The welfare state in Britain faces the most drastic reform in its history and the aftermath of that action will be less advantageous conditions for those who depend on it. The British society has traditionally been proud of a system that combines the postwar period liberality of its market with a strong network of social benefits.
The first package of measures approved by the government of David Cameron in order to offset the deficit, entered into force on Monday, with a reduction of aid to social housing, so more modest families will have less cash to pay the hefty municipal taxes, for example. The move also means there will be less money to pay for court litigation, with a remodeling of health management where strict expenditure controls will prevail.
Beyond the demands of a precarious economic situation, the cuts promoted by Cameron pose a philosophical reality that sees support for the weaker sections as a drag on the recovery.
The reform of the welfare state is a “fair” decision to boost employment, reduce dependence on the state of those who “should return to the labor market” and “help those who really need it”, argued George Osborne, Minister of Economy, in an article published today. Along with him Iain Duncan also believes that the cuts are a good call.
The article by two of the heavyweights of the Cabinet appeared as a response to the wave of protests in recent weeks that have taken to the streets of many cities in the UK, and that last weekend was endorsed by four Protestant denominations, including influential Reformed Church of Scotland, that criticized it as “manipulation of [conservatives] to perpetuate the myths of poverty and justify cuts in the public services”.
Not only the poor but also the middle classes suffer due to the reduction in their purchasing power which will increase because of the loss of social benefits, denounced the Labour opposition, in its effort to characterize the coalition government comprising Conservatives and Liberal Democrats as representative of the interests of the wealthy.
The budgets presented in mid-March contemplate a reduction in taxes on this sector, with a further reduction of taxes on higher incomes who pay a rate of up to 50%.
While Duncan Smith claims that the government will not reverse the current welfare system that dates from the last half century, but that it will only “manage” its unsustainable growth, many British families prepare for the black scenario: The one that in the most extreme cases, just brings them aid of about 53 pounds (62 euros) a week.
Among the set of measures that have come into force this April, the one that has caused a special reaction is the “bedroom tax”, which will tax the residents of social housing if one of its rooms is empty. Such is the scrutiny to which social assistance recipients are subject to today by the British state.

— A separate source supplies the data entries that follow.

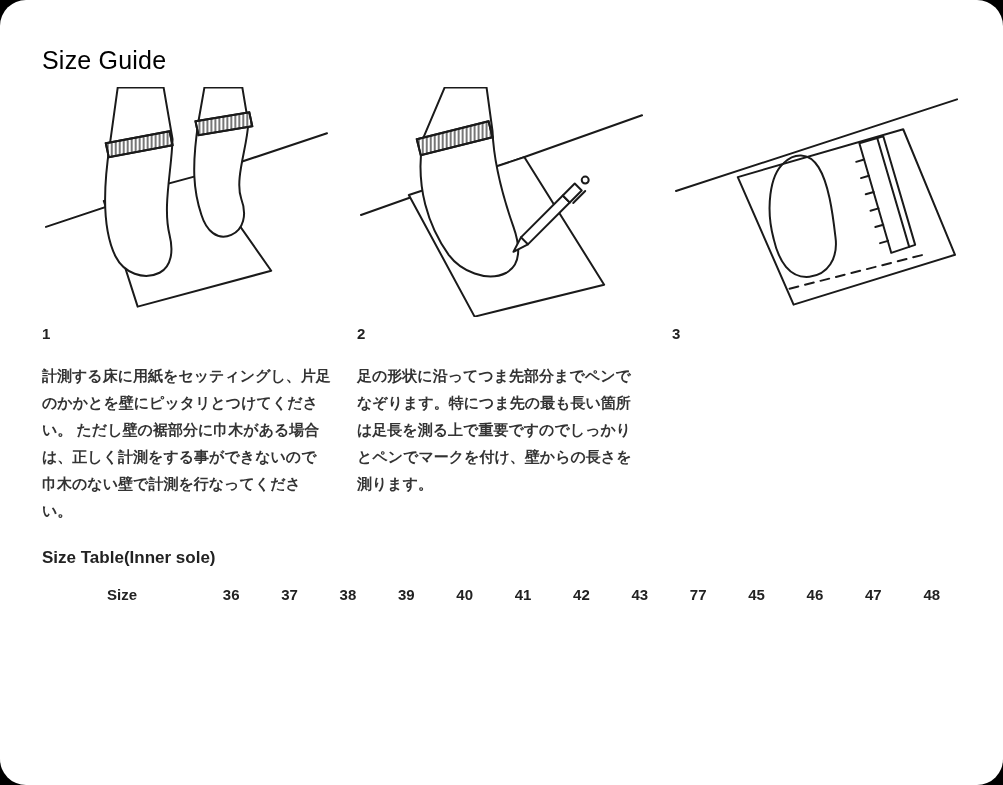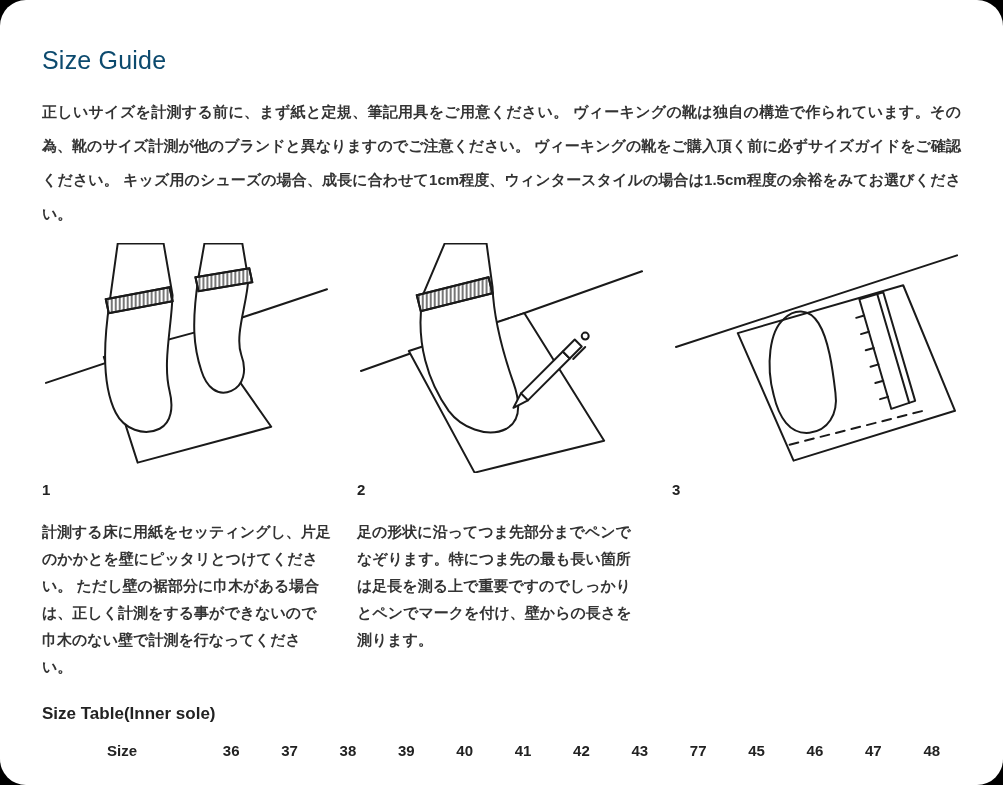--- a/index.html
+++ b/index.html
@@ -20,7 +20,7 @@
   .page-title {
     font-size:25px;
     font-weight:500;
-    color:#0c4a6e;
+    color:#000000;
     letter-spacing:.2px;
   }
   .intro {

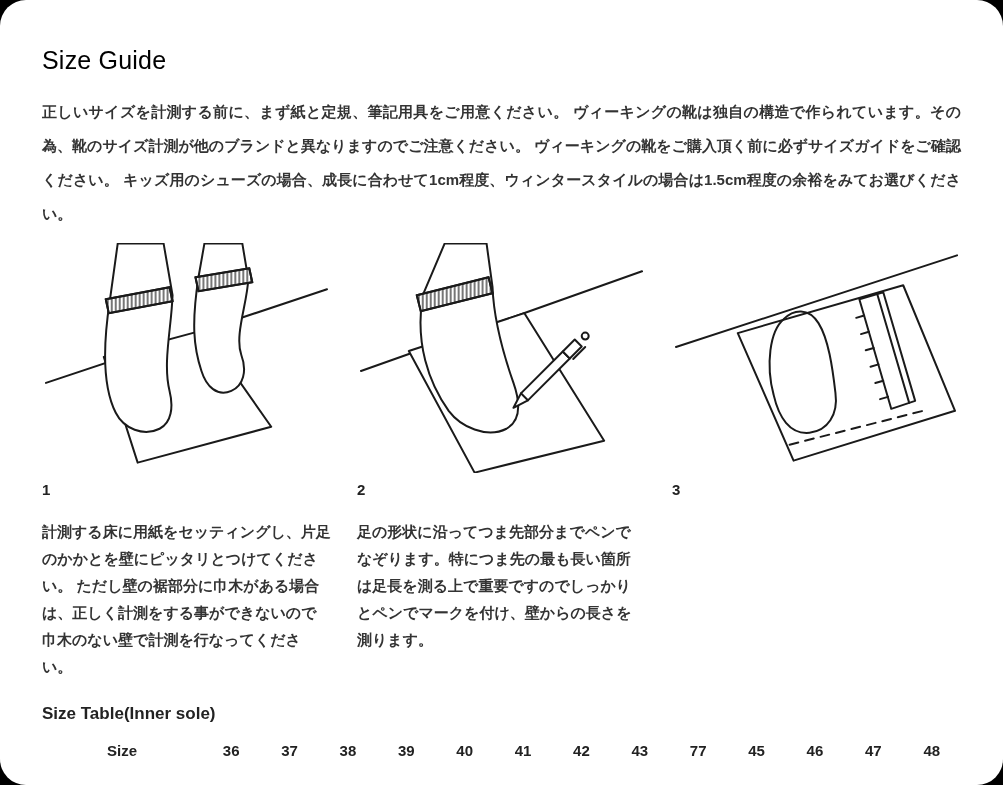--- a/index.html
+++ b/index.html
@@ -86,7 +86,6 @@
 
   <div class="page-title">Size Guide</div>
 
-  <div class="intro" lang="ja">正しいサイズを計測する前に、まず紙と定規、筆記用具をご用意ください。 ヴィーキングの靴は独自の構造で作られています。その為、靴のサイズ計測が他のブランドと異なりますのでご注意ください。 ヴィーキングの靴をご購入頂く前に必ずサイズガイドをご確認ください。 キッズ用のシューズの場合、成長に合わせて1cm程度、ウィンタースタイルの場合は1.5cm程度の余裕をみてお選びください。</div>
 
   <div class="figures">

People of working age living under official assistance will have their subsidies cut if they have a room empty which under the new proposals means that it is exceeding the needs of a family room, without taking into account other uses that may be allocated thereto.
The Government suggests to those affected by this measure, nearly 700,000 citizens, to move to another house with just the right number of rooms. The Labour opposition has said that there is a need for more alternative homes.
“That cruel tax will destroy neighborhoods and people in the hands of loan sharks,” claims spokesman of the opposition Labour, Liam Byrne, who is believes that it is essential for a family to be rooted in a community to avoid social dislocation.
Then comes the so-called unbearable municipal burden. The administration is preparing to reduce support for the 5.9 million families with scarce state resources to cover the municipal tax on housing, one of the heaviest burdens faced by the ordinary citizen. This will increase the monthly costs of those struggling to make ends meet, usually residents of some neighborhoods where the tax rate is higher than in other wealthy parts due to the volume of social benefits that are provided in these areas.
The support system managed so far by the Department for Work and Pensions is transferred to local governments, whose funding has been reduced by 10%.
This general decline in social benefits occurs for the first time in the history of the British welfare state, with benefits and credits at the state level that will no longer couple with the increasing cost of living. Starting next Saturday, a measure takes effect during the next three years that reduced to 1% the annual increase in subsidies, well below inflation. These are restricted to a maximum of 500 pounds a week (590 euros) the amount a family can receive from the State of Britain, regardless of their circumstances.
Although both pensioners and the disabled are exempt from that barrier of 1%, they are the first to mobilize against a new tax (the so-called granny tax) on the check you receive every month.
People with disabilities will be also affected by the Government’s decision to redefine their status: when talking about economic support the issue will no longer be about whether people are handicapped, but about how this affects their life and livelihood. A million people could lose their entitlement to the benefit and how it is interpreted as there is a new semantic difference.
When it comes to health, the state gives, starting Monday, the management of health budgets to the respective local medical committees, made up of doctors, nurses and other professionals, for a reform of the public system that critics branded as semi-privatization, but that in reality add up to the feared death panels. Decisions regarding medical care will no longer be made by patients and doctors, but by ‘special panels’ of people who are handpicked to approve or deny care.
These committees will be to decide how to control spending. The measure is particularly shocking when an investigation commissioned by the Cameron government determined that the scandals that have plagued several British public hospitals in recent years, where mortality rates are well above revealed the predicted mean, responded to a policy that prevailed economic performance against patient care.